For tips on how to write a startup script that doesn't run forever, see the
[`startup_script`](#startup_script) section. For more ways to override the
startup script behavior, see the
[`startup_script_behavior`](#startup_script_behavior) section.
Template authors can also set the
[startup script behavior](https://registry.terraform.io/providers/coder/coder/latest/docs/resources/agent#startup_script_behavior)
option to non-blocking, which will allow users to access the workspace while the
startup script is still running. Note that the workspace must be updated after
changing this option.
### Your workspace may be incomplete
If you see a warning that your workspace may be incomplete, it means you should
be aware that programs, files, or settings may be missing from your workspace.
This can happen if the
[startup script](https://registry.terraform.io/providers/coder/coder/latest/docs/resources/agent#startup_script)
is still running or has exited with a non-zero status (see
[startup script error](#startup-script-error)). No action is necessary, but you
may want to
[start a new shell session](#session-was-started-before-the-startup-script-finished-web-terminal)
after it has completed or check the
[startup script logs](#debugging-the-startup-script) to see if there are any
issues.
### Session was started before the startup script finished
The web terminal may show this message if it was started before the
[startup script](https://registry.terraform.io/providers/coder/coder/latest/docs/resources/agent#startup_script)
finished, but the startup script has since finished. This message can safely be
dismissed, however, be aware that your preferred shell or dotfiles may not yet
be activated for this shell session. You can either start a new session or
source your dotfiles manually. Note that starting a new session means that
commands running in the terminal will be terminated and you may lose unsaved
work.
Examples for activating your preferred shell or sourcing your dotfiles:
- `exec zsh -l`
- `source ~/.bashrc`
### Startup script exited with an error
When the
[startup script](https://registry.terraform.io/providers/coder/coder/latest/docs/resources/agent#startup_script)

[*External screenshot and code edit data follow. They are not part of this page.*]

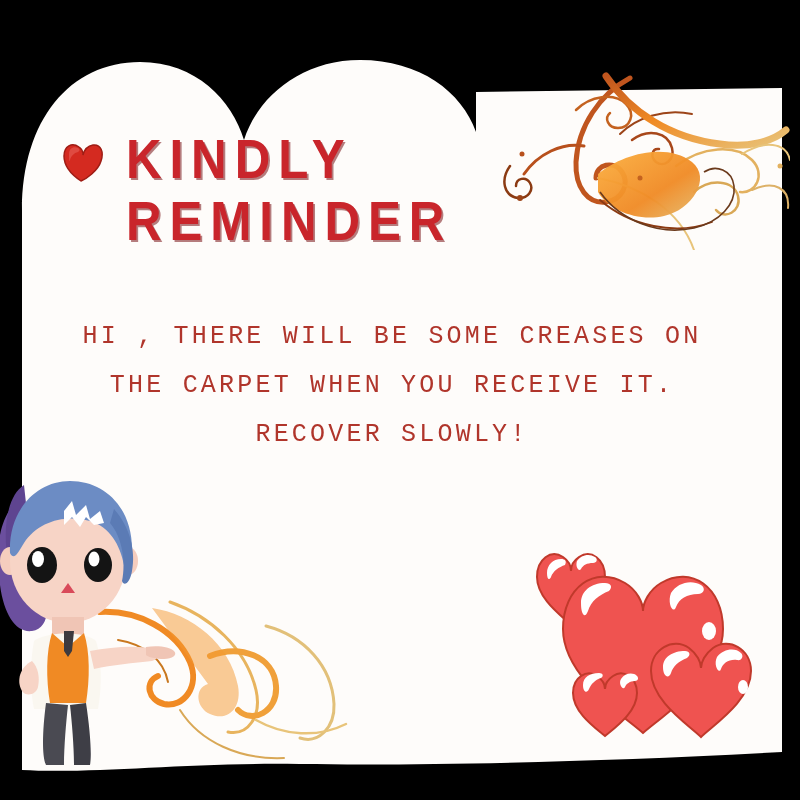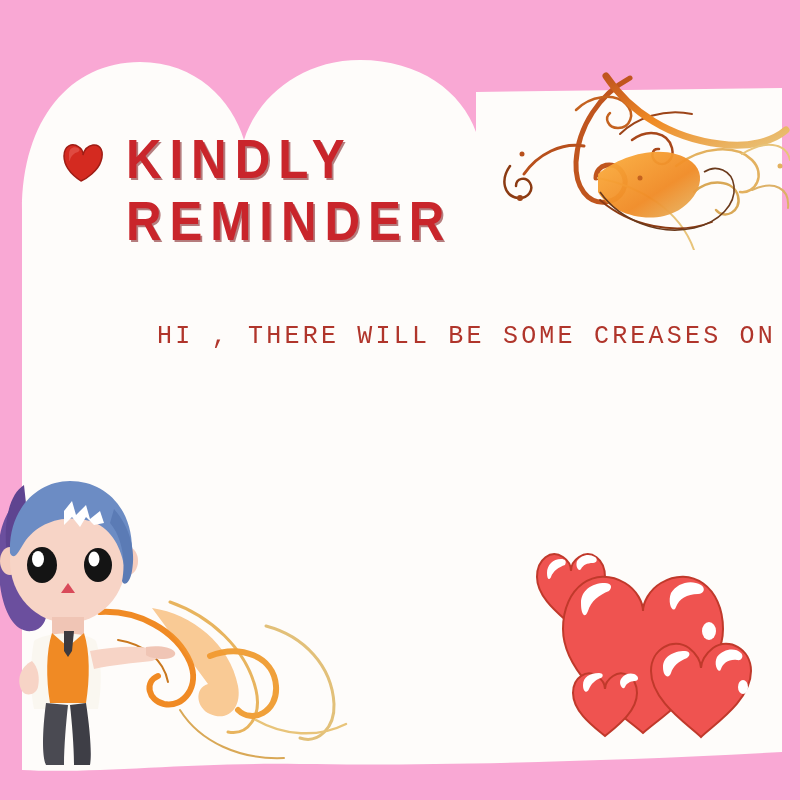--- a/index.html
+++ b/index.html
@@ -13,7 +13,7 @@
     width: 800px;
     height: 800px;
     overflow: hidden;
-    background: #f9a8d4;
+    background: #000000;
     font-family: "Liberation Sans", sans-serif;
   }
 

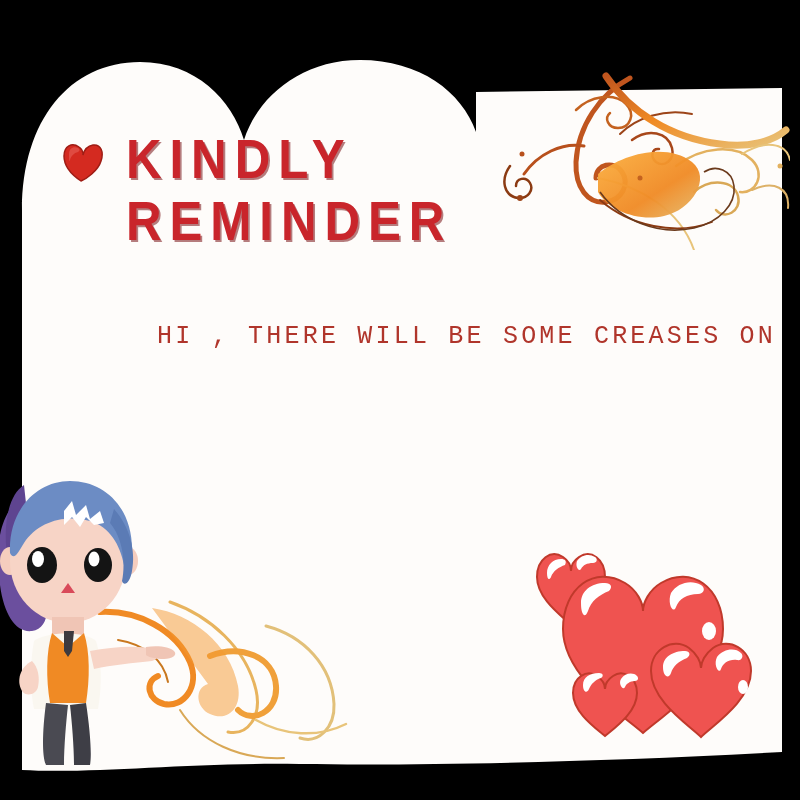--- a/index.html
+++ b/index.html
@@ -68,10 +68,10 @@
   
   #message-block {
     position: absolute;
-    left: 56px;
+    left: 32px;
     top: 312px;
     width: 720px;
-    text-align: right;
+    text-align: center;
   }
   .message-line {
     color: #B0352B;

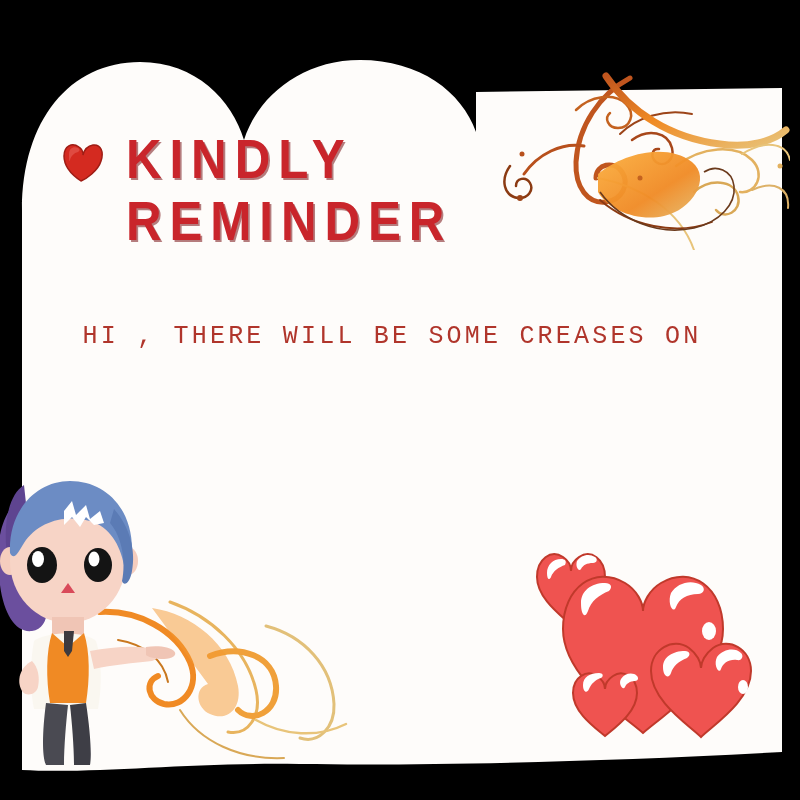--- a/index.html
+++ b/index.html
@@ -303,6 +303,7 @@
 
     <div id="message-block">
       <div class="message-line">HI , THERE WILL BE SOME CREASES ON</div>
+      <div class="message-line">THE CARPET WHEN YOU RECEIVE IT.</div>
     </div>
 
   </div>

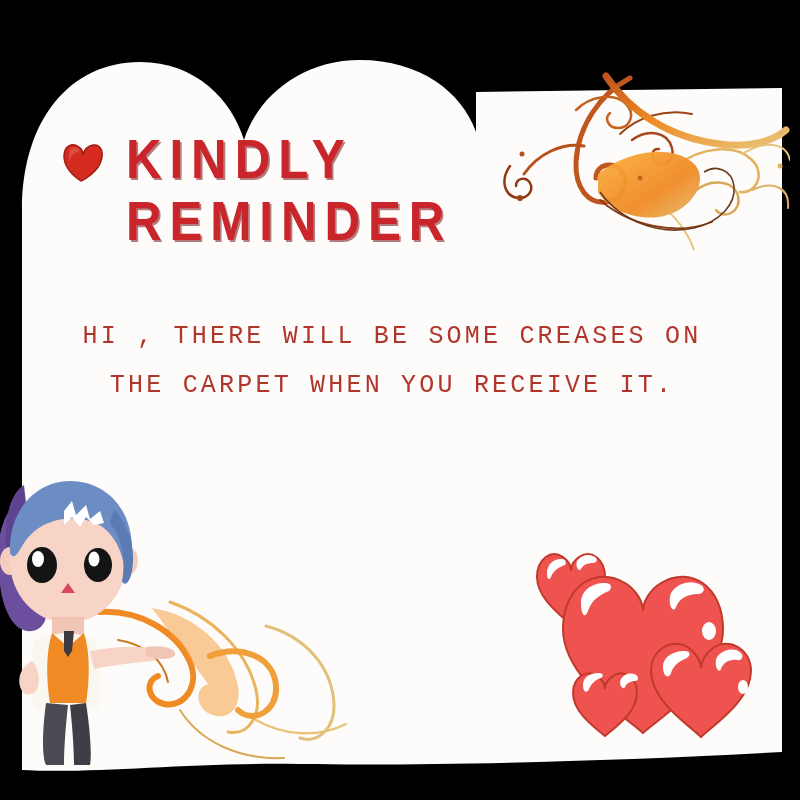--- a/index.html
+++ b/index.html
@@ -304,6 +304,7 @@
     <div id="message-block">
       <div class="message-line">HI , THERE WILL BE SOME CREASES ON</div>
       <div class="message-line">THE CARPET WHEN YOU RECEIVE IT.</div>
+      <div class="message-line">RECOVER SLOWLY!</div>
     </div>
 
   </div>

exits with an error, it means the last command run by the script failed. When
`set -e` is used, this means that any failing command will immediately exit the
script and the remaining commands will not be executed. This also means that
[your workspace may be incomplete](#your-workspace-may-be-incomplete). If you
see this error, you can check the
[startup script logs](#debugging-the-startup-script) to figure out what the
issue is.
Common causes for startup script errors:
- A missing command or file
- A command that fails due to missing permissions
- Network issues (e.g., unable to reach a server)
### Debugging the startup script
The simplest way to debug the
[startup script](https://registry.terraform.io/providers/coder/coder/latest/docs/resources/agent#startup_script)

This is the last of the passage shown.